Relaxation techniques. These exercises can be used even after the treatment or during the future attacks.
Attacks might stop right after the treatment. However, sometimes it is necessary to continue the treatment or to go through it twice in order to ensure that it will not happen again in the near future. According to Chakraburtty (2009), “Some people will respond well to treatment only to experience panic attacks later in life”. In order for the attacks not to repeat, it is better to go through all the procedures several times and to continue visiting a doctor for an examination.

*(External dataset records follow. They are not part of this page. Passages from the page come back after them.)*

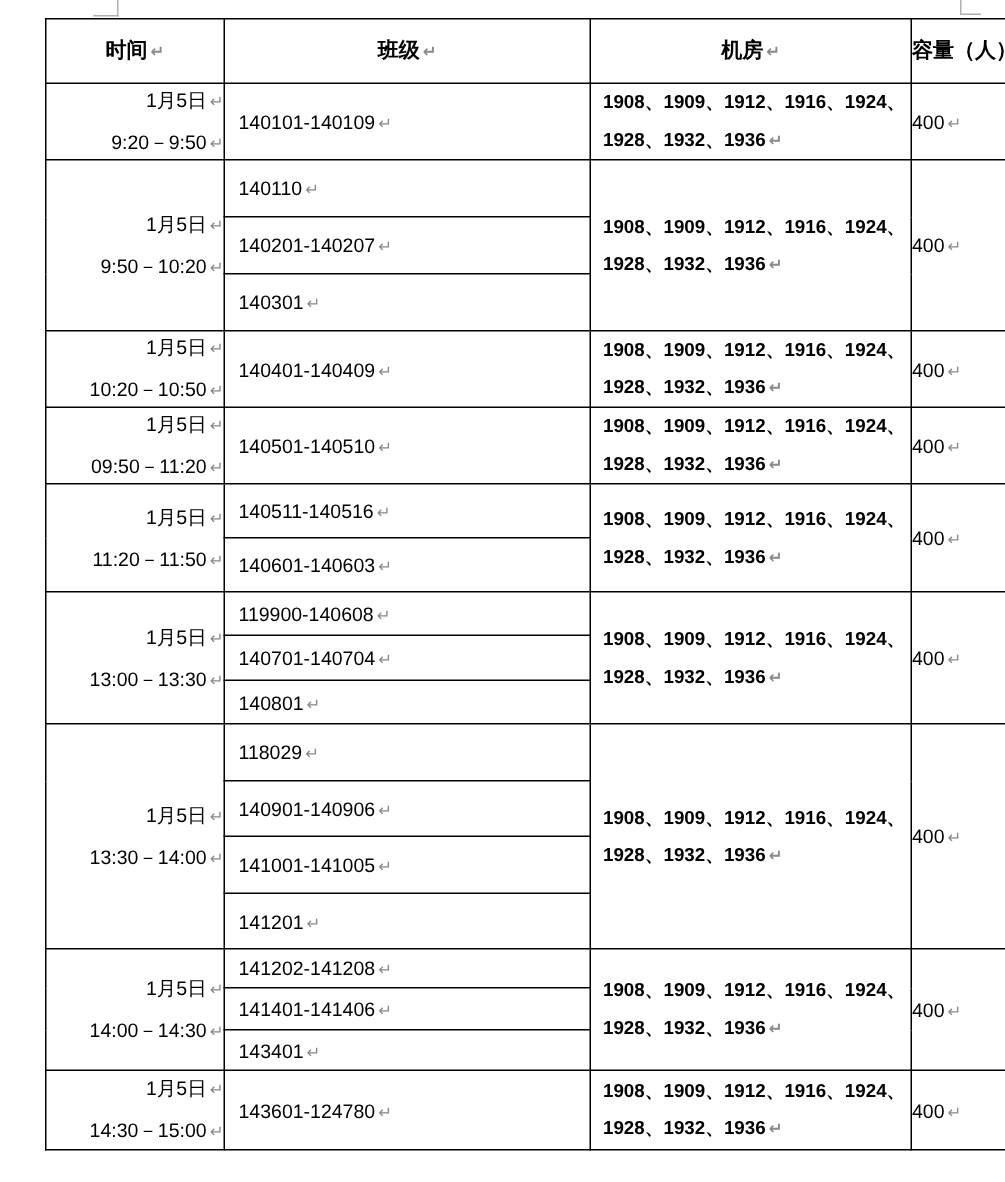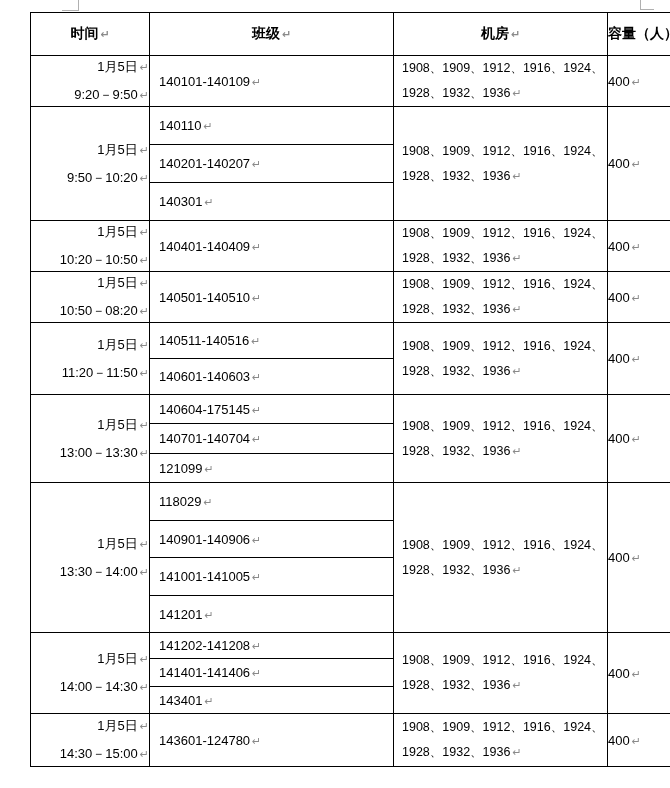"1908、1909、1912、1916、1924、" td.room .rline { font-weight: none -> bold }
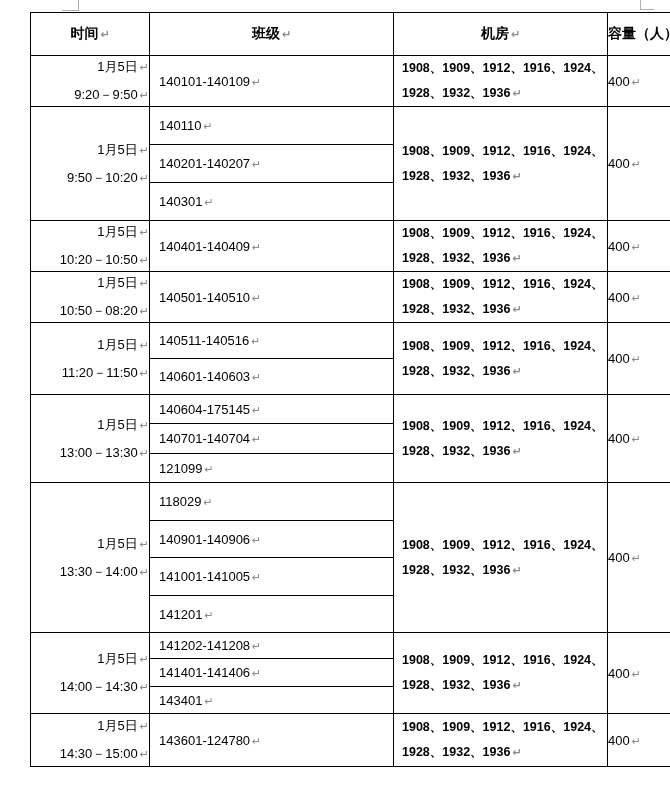"10:50－08:20" span { text: 10:50－08:20 -> 09:50－11:20 }
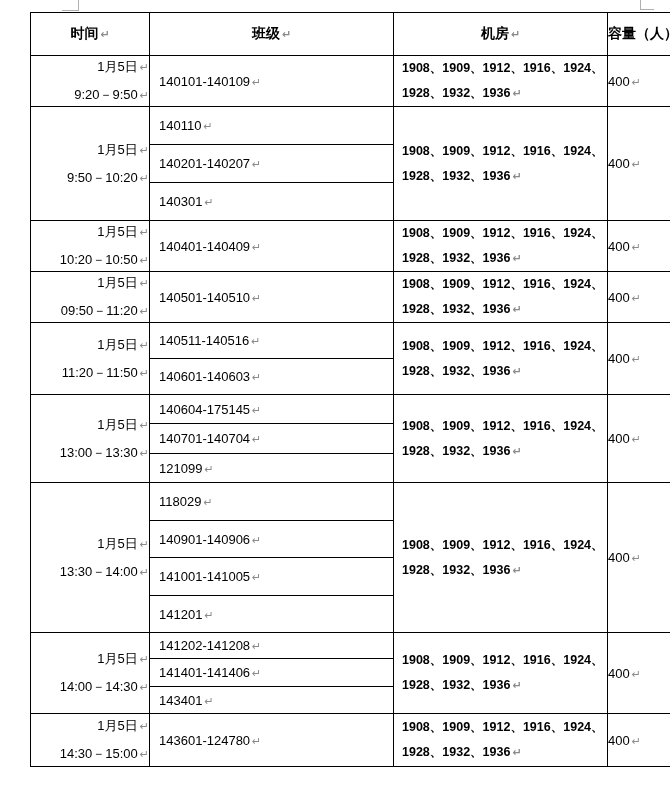"140604-175145" span { text: 140604-175145 -> 119900-140608 }
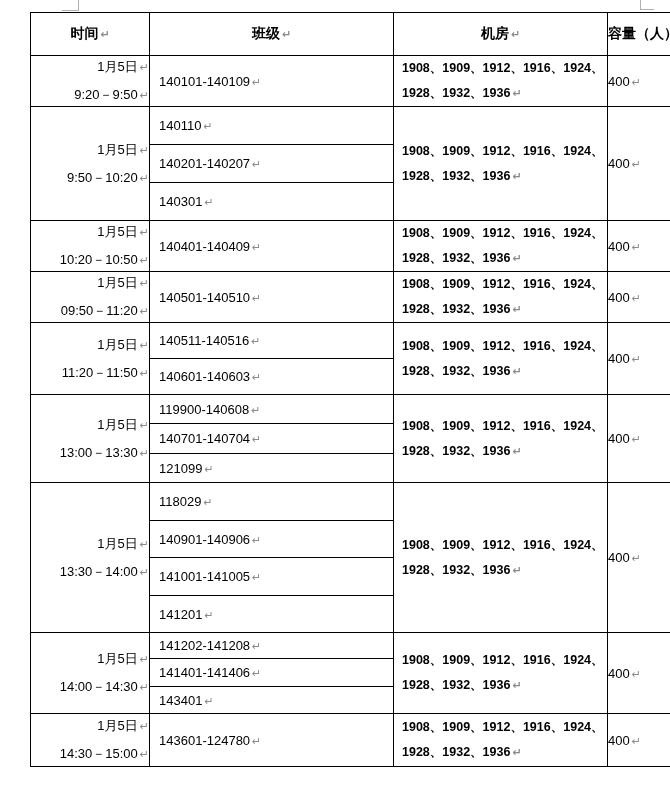"121099" span { text: 121099 -> 140801 }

There are two main positions and opinions about the panic disorder. “Most North American psychiatrists consider the panic attack to be the central feature of the disorder “ (Overcominganxiety.org). This opinion claims that panic attacks are separate biological event and is not similar to other anxiety forms. This opinion also views panic attacks, which repeat over time, as an exclusive feature of panic disorder. It also claims that agoraphobia, which results in a person’s reluctance to leave the house, can only be a consequence of a panic attack and does not exist on its own.
Many European psychiatrists, on the other hand, believe that panic attacks can occur once in a person’s lifetime and not to repeat itself again. They claim that a single panic attack does not mean that a person suffers from a panic disorder and, consequently, does not have to go through the same treatment. They believe that a single panic attack can be caused by a number of other factors, such as depression, alcohol abuse, etc. The European view on panic disorder is that a person, who suffers from it, needs to have certain temperamental features in order for it to appear. They also claim that agoraphobia can be developed without any previous panic attacks. (Overcominganxiety.org)
Panic disorder is an important issue in our days which affects many people around the world. Even though this illness became a widespread problem recently, many physiologists fail to recognize and cure it immediately. In many cases, people experience these attacks for many years before they receive a medical aid. The major difficulty in recognizing panic disorder is that its symptoms are somewhat similar to those of a regular stress or fear. However, there are features, which differentiate these two conditions.
This paper has given a brief, however, a full overview of a panic disorder and its effects on the people. It has discussed such important areas of the illness as its history, symptoms, causes, treatments, and opinions of different professionals. Each section demands a particular attention, since it assists in understanding an illness better, knowing how to recognize it and not to confuse with other illnesses. It also gives a picture of how to stop the disorder on its early stages and not to let it develop into a more serious stage. Finally, the paper illustrates the negative effect of a panic disorder and the necessity to quickly react to its initial development.
The present research paper will assist in gaining a better understanding of the panic disorder area. Despite of the fact that there are still aspects, which are not fully identified or understood by the psychiatrists and other medical professionals, the further research can help to develop this topic and to widen the area of anxiety disorders.